INSTRUCTIONS TO FOLLOW
Only the number is wanted: tally the lines below that contain the word "Hibernate".

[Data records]

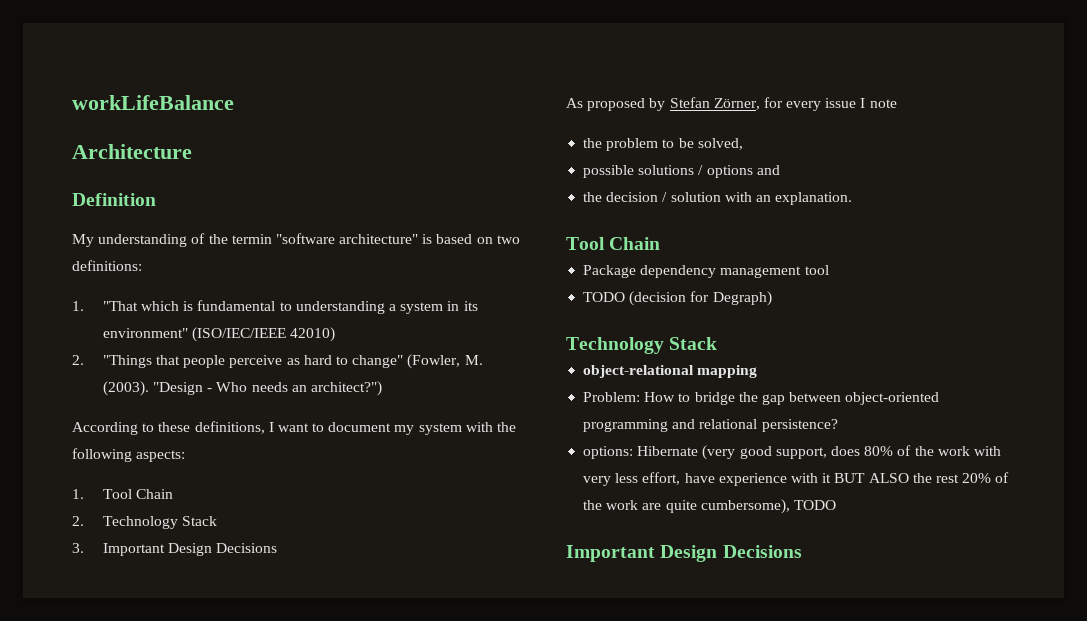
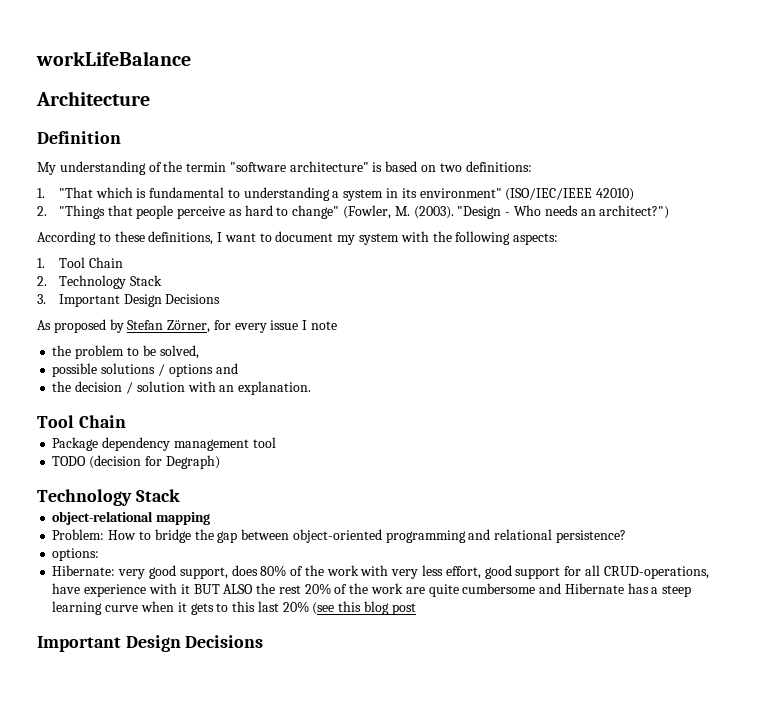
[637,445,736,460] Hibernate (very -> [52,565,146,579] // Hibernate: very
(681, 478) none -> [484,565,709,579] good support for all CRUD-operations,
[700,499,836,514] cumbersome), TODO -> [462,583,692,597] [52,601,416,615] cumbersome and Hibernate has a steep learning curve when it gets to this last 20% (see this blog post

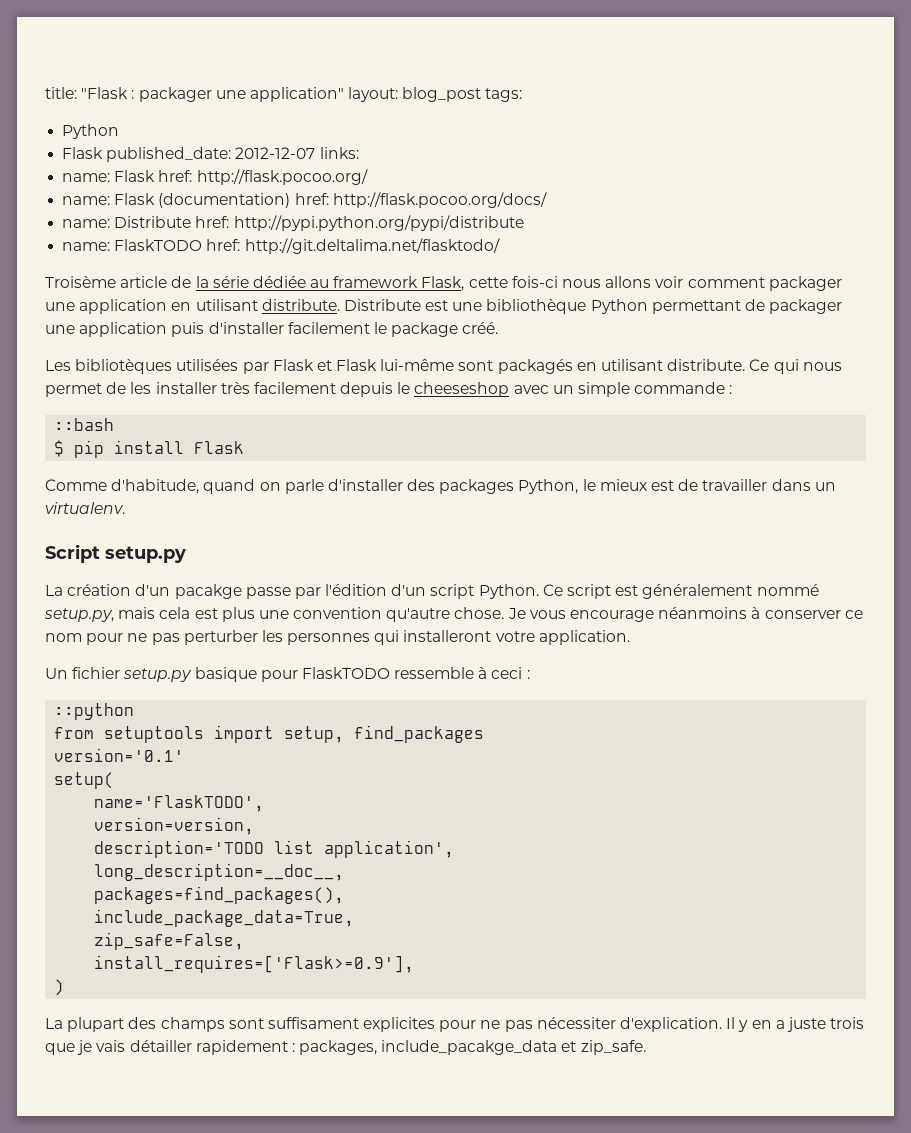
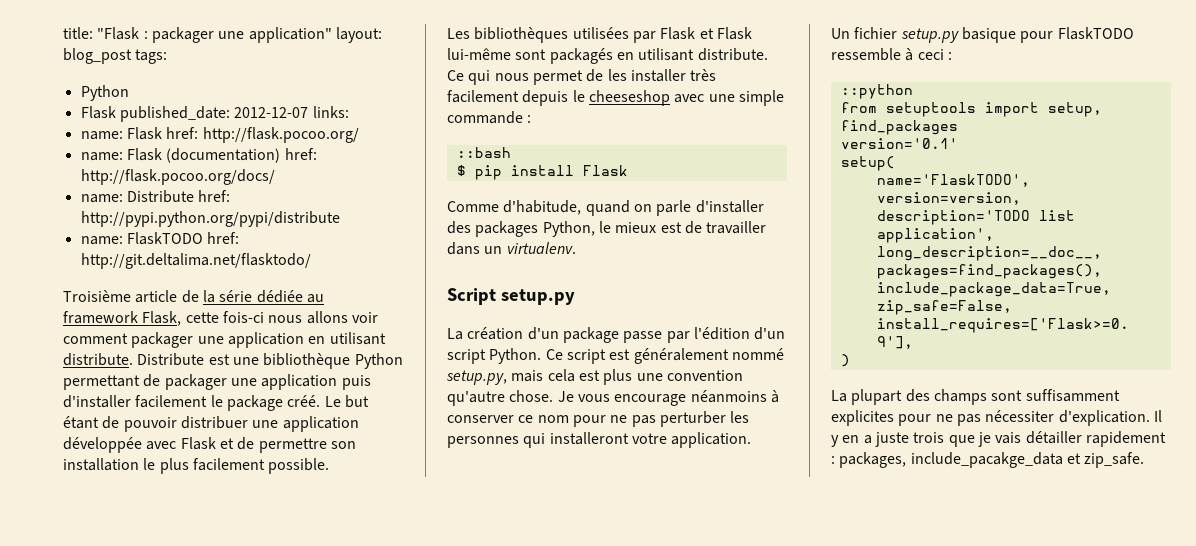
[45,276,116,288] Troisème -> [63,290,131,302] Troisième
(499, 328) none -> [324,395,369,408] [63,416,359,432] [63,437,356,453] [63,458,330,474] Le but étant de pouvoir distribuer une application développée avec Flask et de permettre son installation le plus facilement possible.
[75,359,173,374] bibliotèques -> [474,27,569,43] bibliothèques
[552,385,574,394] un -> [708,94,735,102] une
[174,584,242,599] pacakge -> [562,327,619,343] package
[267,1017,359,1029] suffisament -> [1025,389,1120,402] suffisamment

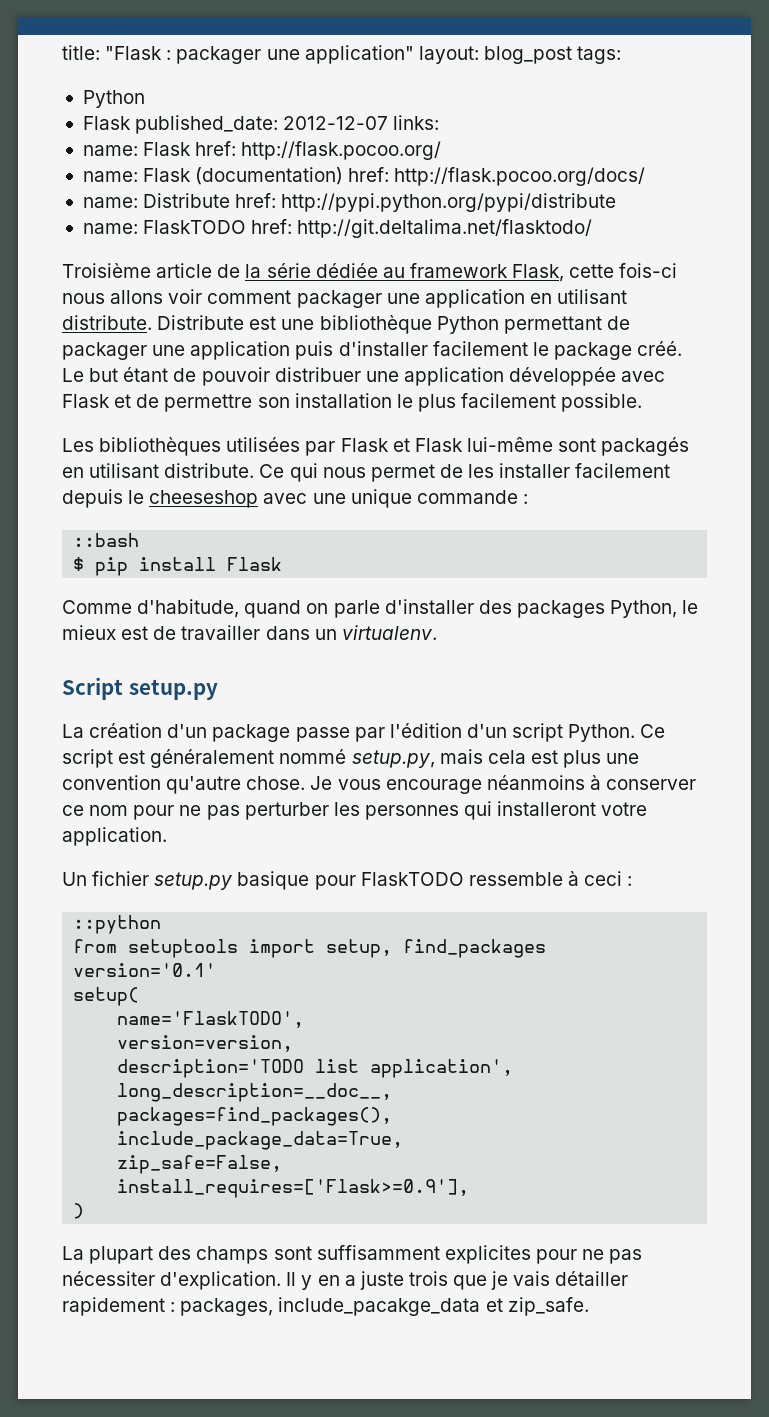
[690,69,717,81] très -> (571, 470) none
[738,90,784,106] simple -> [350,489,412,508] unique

WRITTEN REPLY
2